I was planning for this to be a low-level firrtl API, so the new cover-all primitive would not necessarily be exposed to the chisel user directly. The goal is to allow for a significant performance optimization, when the coverage counters can be implemented as an array of counter where only one is updated every cycle. Thus the values covered needs to be on a dense interval to take advantage of this. If they are not, then we have to do the translation to an array index somewhere and the simplest solution would be to just generate combinatorial firrtl code to do the transformation. If you have an interval that does not start at zero but e.g. at 10, then you can always generate a sub(value, UInt(10)) from your chisel library.

One thing I think is worth considering is a max-value hint. Since that would allow you to reduce the memory usage by almost 50%. So for example if you want to cover all values from 0 to 8, then without a max-value hint we would need to allocate an array with 16 entries. If we have a max-value=8 hint, we can just add an assertion in the simulator that the array index is always smaller 9 and then we only would have to allocate memory for 9 counters.

aswaterman commented 2 years ago

I was planning for this to be a low-level firrtl API

Derp. Not sure why I responded in the chisel context, given the repo we're on.

I now believe that it might be better to have an additional cover-all (or similar) statement

Yeah, makes sense.

you can always generate a sub(value, UInt(10))

Yeah, I appreciate the economy of keeping the new primitive zero-based and using additional nodes to map more general input ranges onto the new primitive.

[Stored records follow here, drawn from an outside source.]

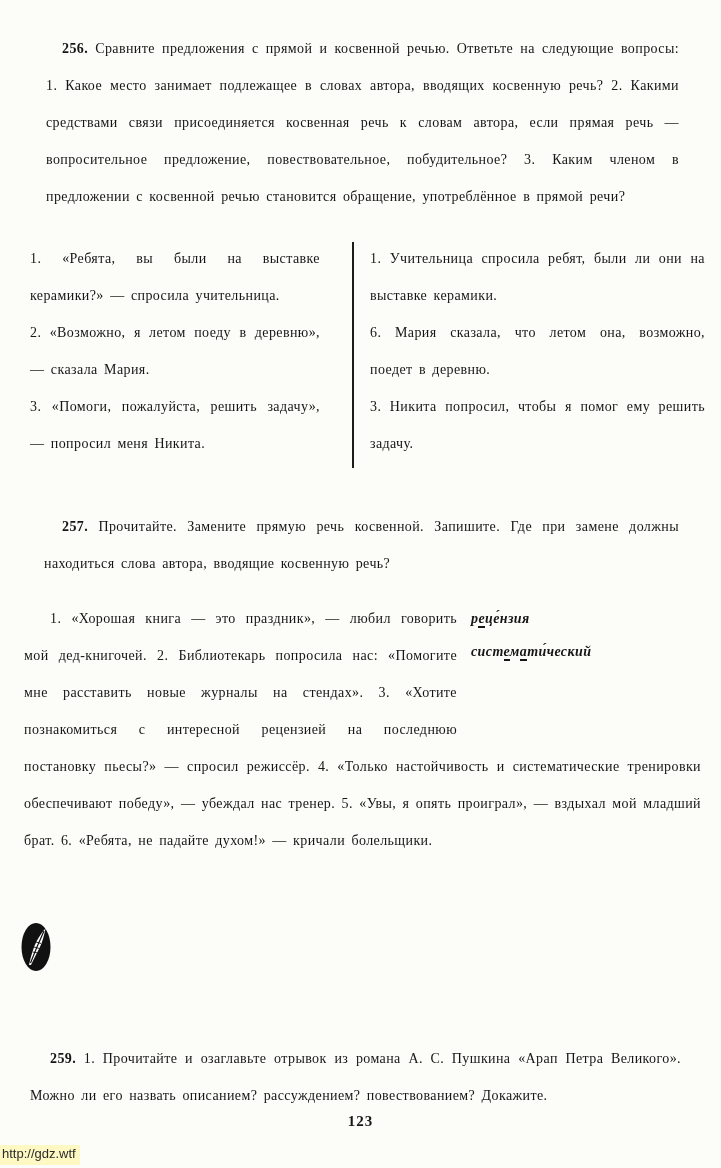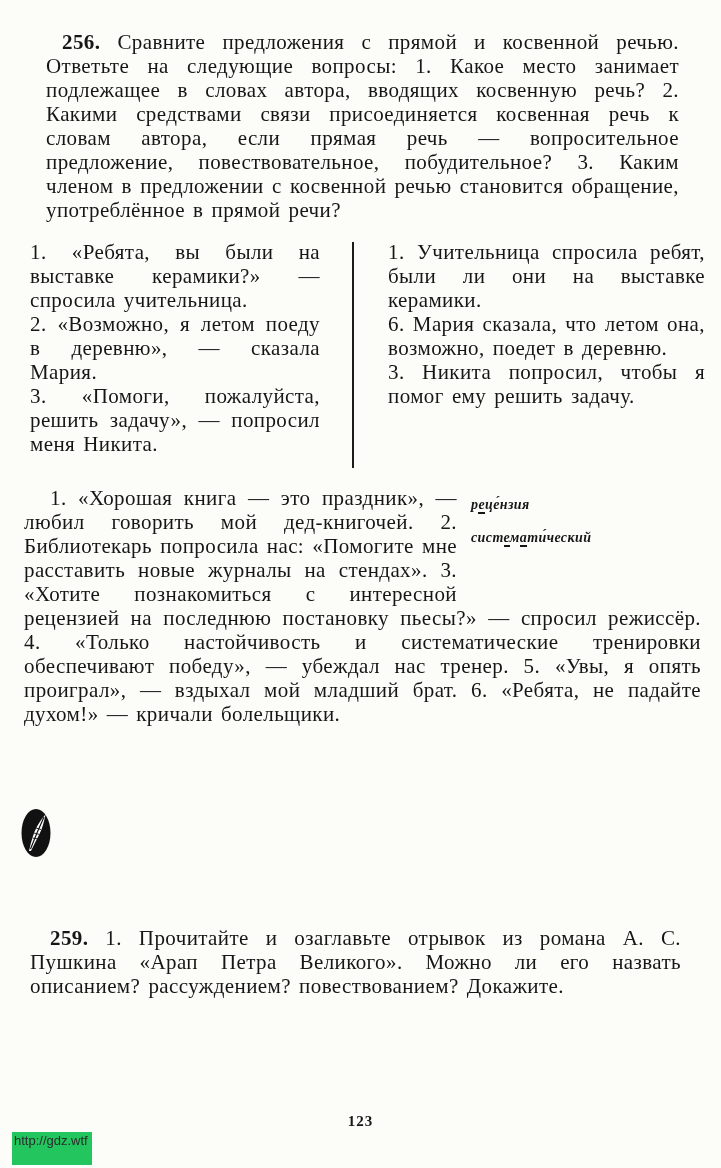"256. Сравните предложения с прямой" .para { font-size: 21px -> 14px; line-height: 24px -> 37px }
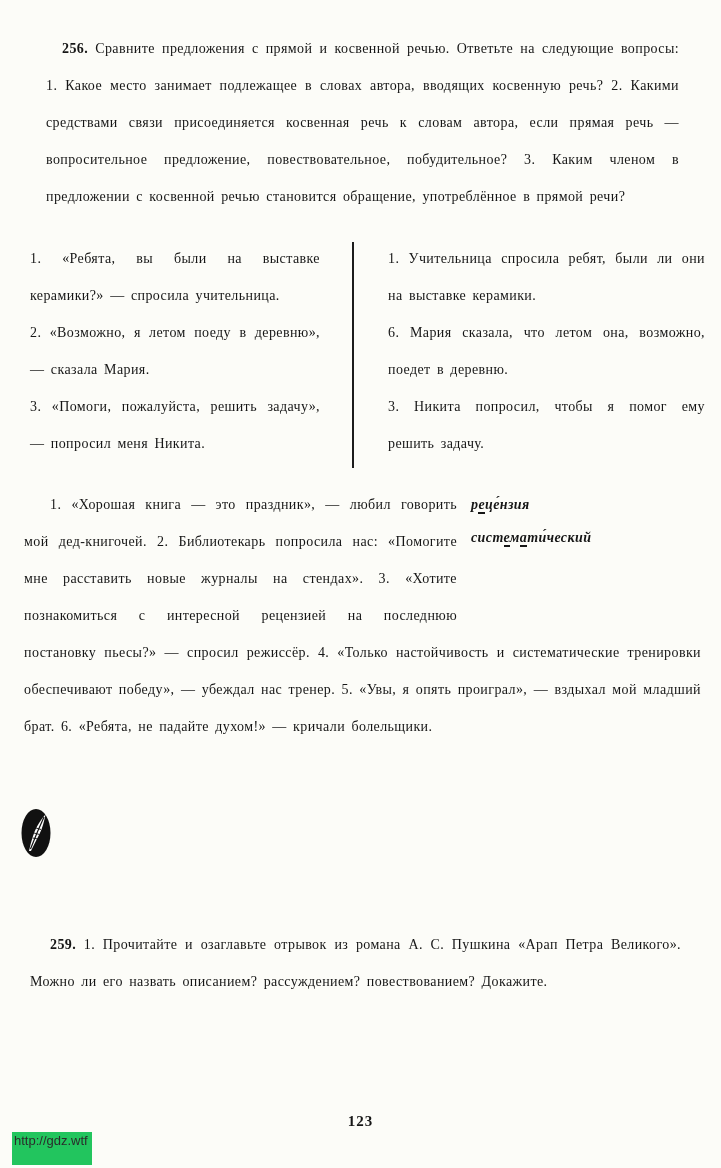"1. Учительница спросила ребят, были" .col-right { margin-left: none -> 16px; padding-left: 34px -> none }
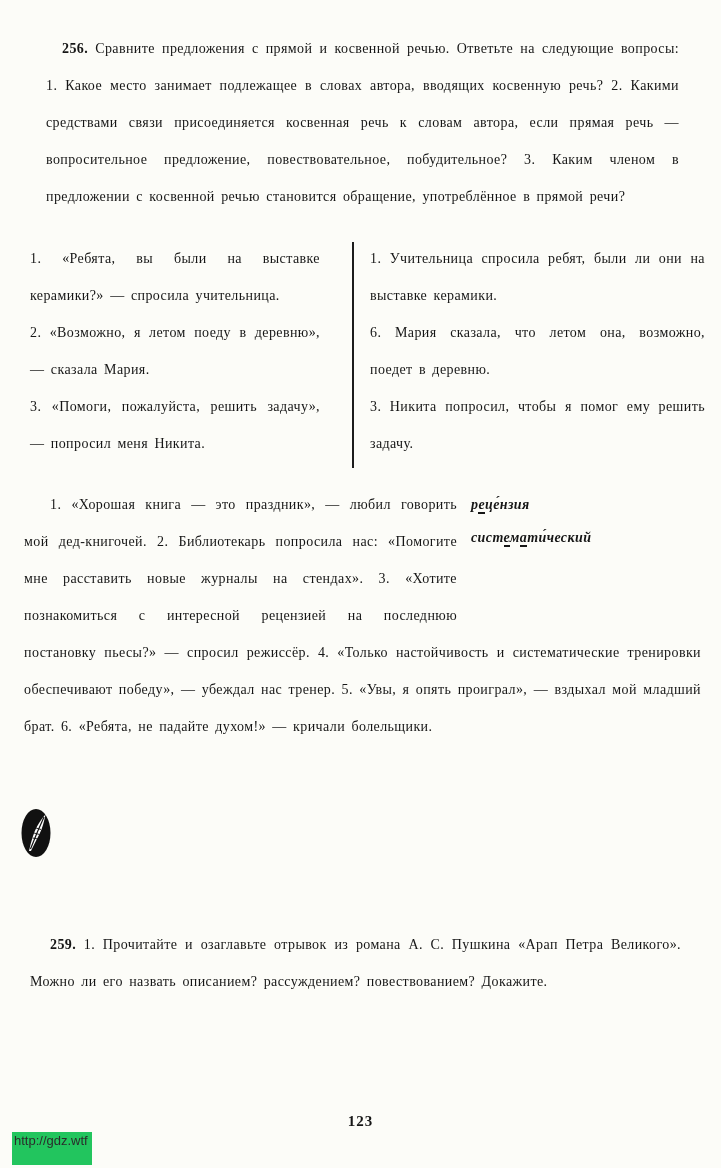"257. Прочитайте. Замените прямую речь" section.s257i { html: none -> <section> <p><b>257.</b> <span>Прочитайте. Замените прямую речь косвенной. Запишите. Где при замене должны находиться слова автора, вводящие косвенную речь?</span></p> </section> }
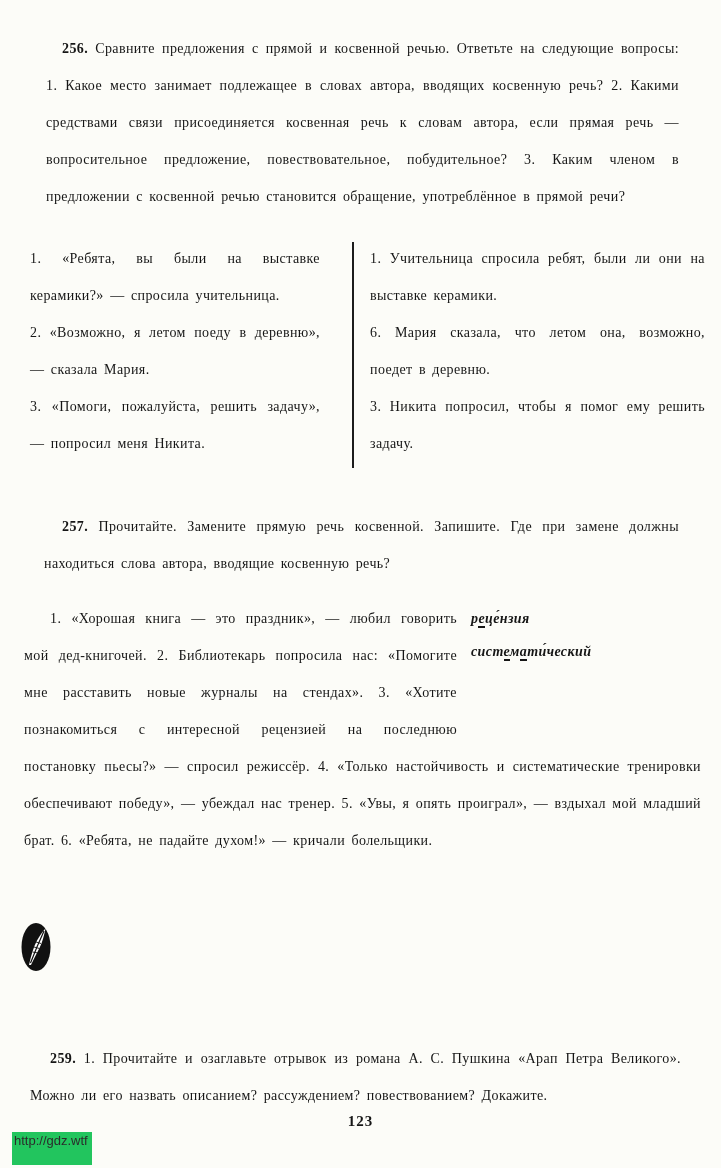"http://gdz.wtf" .watermark { background: #22c55e -> #fef9c3; left: 12px -> 0; padding: 0 4px 16px 2px -> 0 4px 3px 2px }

seldridge commented 2 years ago

I'm not an expert on SVA either, but this sounds like a proposal for synthesizable covergroups/coverpoints in FIRRTL and is leading towards also adding support for coverpoint bins. I think the notion of "only caring about a subset of all possible values a signal can take" is equivalent to defining coverpoint bins for the states you care about and then binning everything else into an "invalid" bin (which is likely also useful to know about).

I think both support for emitting SVA coverpoint/covergroup and synthesizing these into hardware is useful. The synthesis of these is pushing more towards FireSim type concepts which have not been previously explored?

We should add whatever ops we need to FIRRTL IR to represent these concepts. I do admit that these concepts are likely far, far easier to implement/model/realize in CIRCT than in Scala FIRRTL and I'm not opposed to prototyping the support in CIRCT first. There's already support for the more SVA-flavored things in CIRCT's SystemVerilog Dialect (e.g., force/release and both concurrent and immediate flavors of assert/assume/cover). I have not needed to add coverpoint/covergroup, but that's clearly missing.

It is likely also worth having @darthscsi weigh in here.